START EXTRACTED MATERIAL
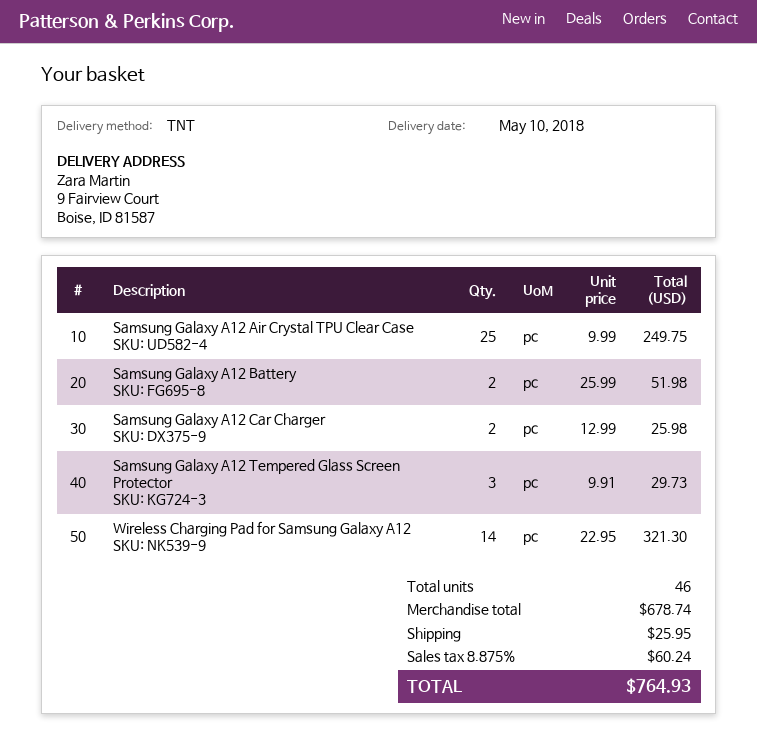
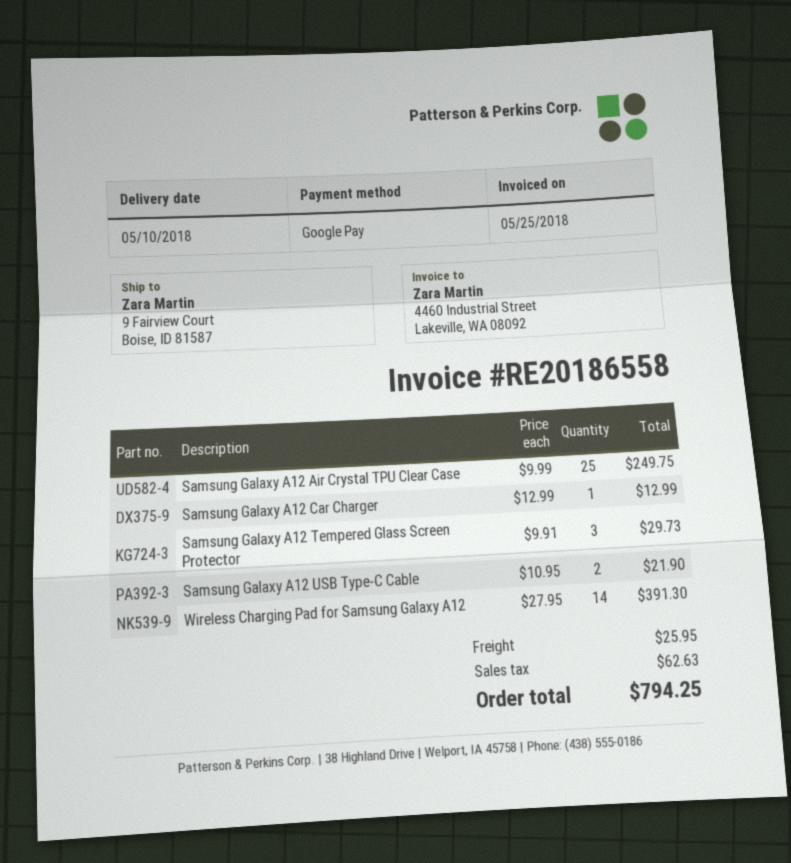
Samsung Galaxy A12 Battery: 2 x 25.99 = 51.98 -> none
Samsung Galaxy A12 Car Charger: 2 x 12.99 = 25.98 -> 1 x 12.99 = 12.99
Wireless Charging Pad for Samsung Galaxy A12: 14 x 22.95 = 321.30 -> 14 x 27.95 = 391.30
Samsung Galaxy A12 USB Type-C Cable: none -> 2 x 10.95 = 21.90
tax: 60.24 -> 62.63
total: 764.93 -> 794.25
END EXTRACTED MATERIAL
# EXERCISE PROMPT
Give the records again exactly, minus the pictures.

# RESULT FOR THIS EXERCISE
Samsung Galaxy A12 Battery: 2 x 25.99 = 51.98 -> none
Samsung Galaxy A12 Car Charger: 2 x 12.99 = 25.98 -> 1 x 12.99 = 12.99
Wireless Charging Pad for Samsung Galaxy A12: 14 x 22.95 = 321.30 -> 14 x 27.95 = 391.30
Samsung Galaxy A12 USB Type-C Cable: none -> 2 x 10.95 = 21.90
tax: 60.24 -> 62.63
total: 764.93 -> 794.25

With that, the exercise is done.